To this end, the Lupus Foundation of Jamaica (LFJ) is seeking volunteers and donations as it seeks to mobilise response across the island, especially at a time when it faces both increased demand for services and funding challenges during the COVID-19 pandemic.
Lupus is a disorder of the immune system. It causes the immune system to become over-reactive and produce antibodies that damage normal healthy cells and can be life-threatening. While lupus patients have an over-reactive immune system, in most cases, they are not able to effectively cope with common infections. This makes lupus patients among the high-risk groups for the contraction of COVID-19.

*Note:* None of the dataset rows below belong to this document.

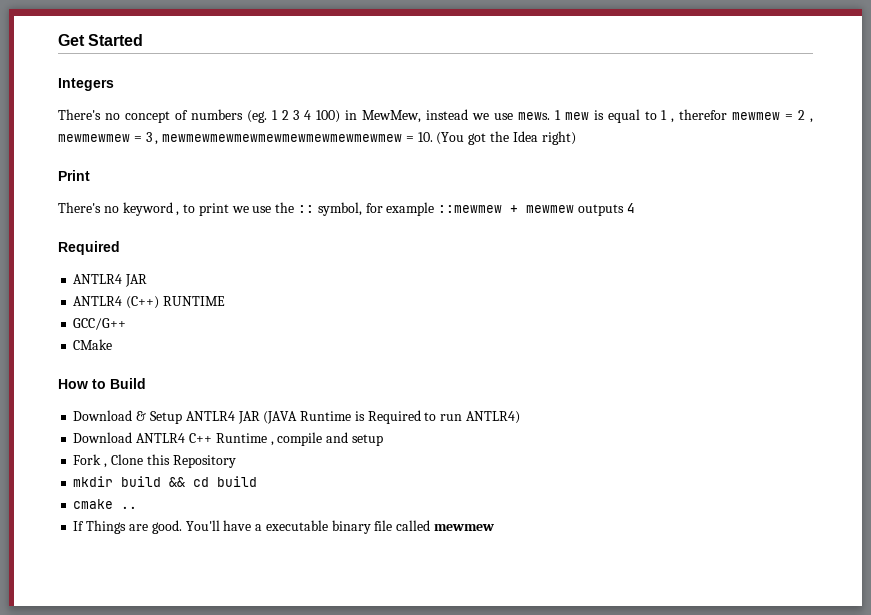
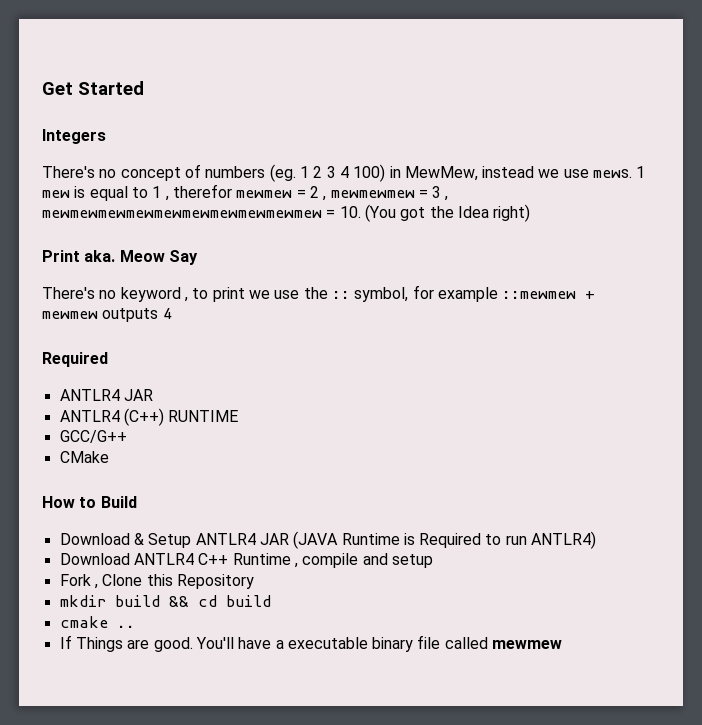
(90, 175) none -> [84,250,198,265] aka. Meow Say

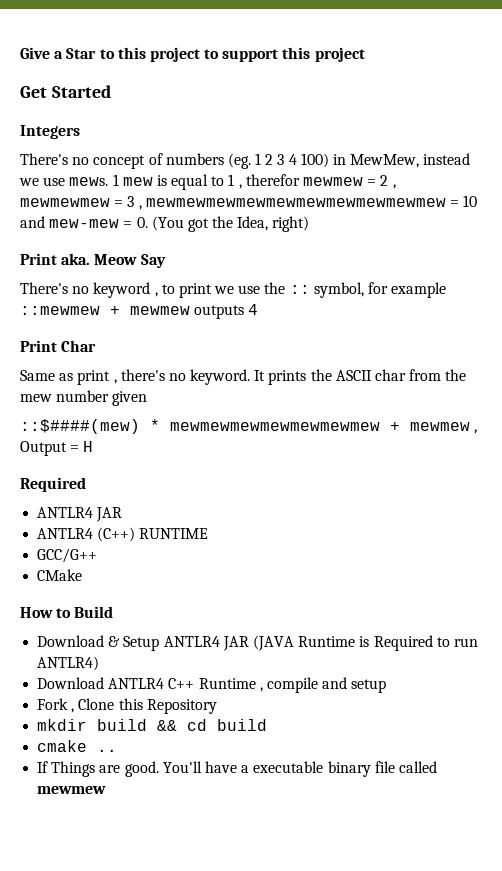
(42, 88) none -> [20,47,365,62] Give a Star to this project to support this project //
[339,206,361,218] 10. -> [463,195,478,207] [20,216,148,228] 10 and mew-mew = 0.
[457,206,489,218] Idea -> [237,216,269,231] Idea,
(172, 313) none -> [20,340,97,352] [20,369,467,385] [20,390,148,406] [20,419,478,434] [20,441,94,456] // Print Char // Same as print , there's no keyword. It prints the ASCII char from the mew number given // ::$####(mew) * mewmewmewmewmewmewmew + mewmew , Output = H

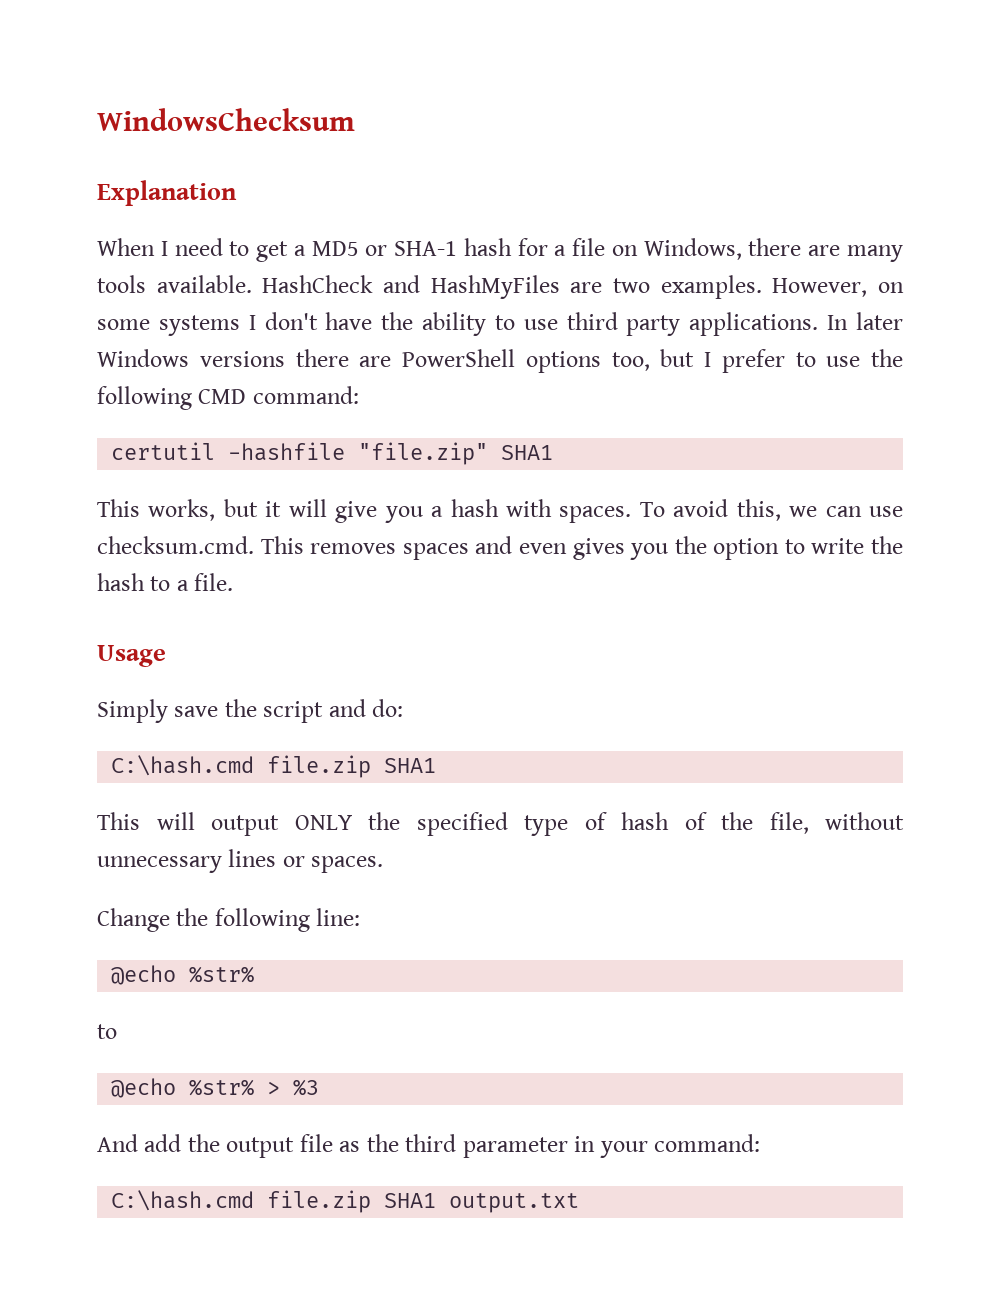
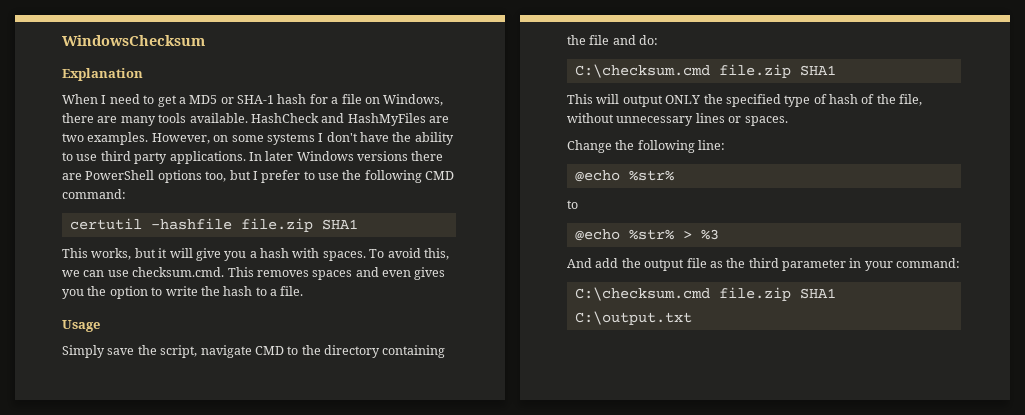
[358,442,489,465] "file.zip" -> [240,218,313,232] file.zip
[263,701,324,723] script -> [160,345,446,358] [567,35,610,45] script, navigate CMD to the directory containing the file
[111,755,255,776] C:\hash.cmd -> [574,64,710,78] C:\checksum.cmd
[111,1190,580,1213] C:\hash.cmd file.zip SHA1 output.txt -> [574,287,836,301] [574,311,692,325] C:\checksum.cmd file.zip SHA1 C:\output.txt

The LFJ continues to support the fight against lupus through its education programmes, advocacy and support to persons living with the disease.
Monday, May 10 marked the annual observation of World Lupus Day and the kick-off of the 37-year-old charity’s month-long drive to raise funds to support the fight against lupus.
The autoimmune disease, which occurs at higher rates in Afro-Caribbean populations, is estimated to affect some 6,000 Jamaicans.
The goal to raise $4 million will guarantee more services for members, discovery and support of new patients, and sustaining a variety of programmes essential to improve outcomes for persons with the disease.
The funding of the foundation’s annual budget of $9 million is greatly dependent on volunteer labour and donations in cash or kind from small and corporate donors, which subsidise membership dues and fund essential programmes, as well as sponsorships of events and programmes.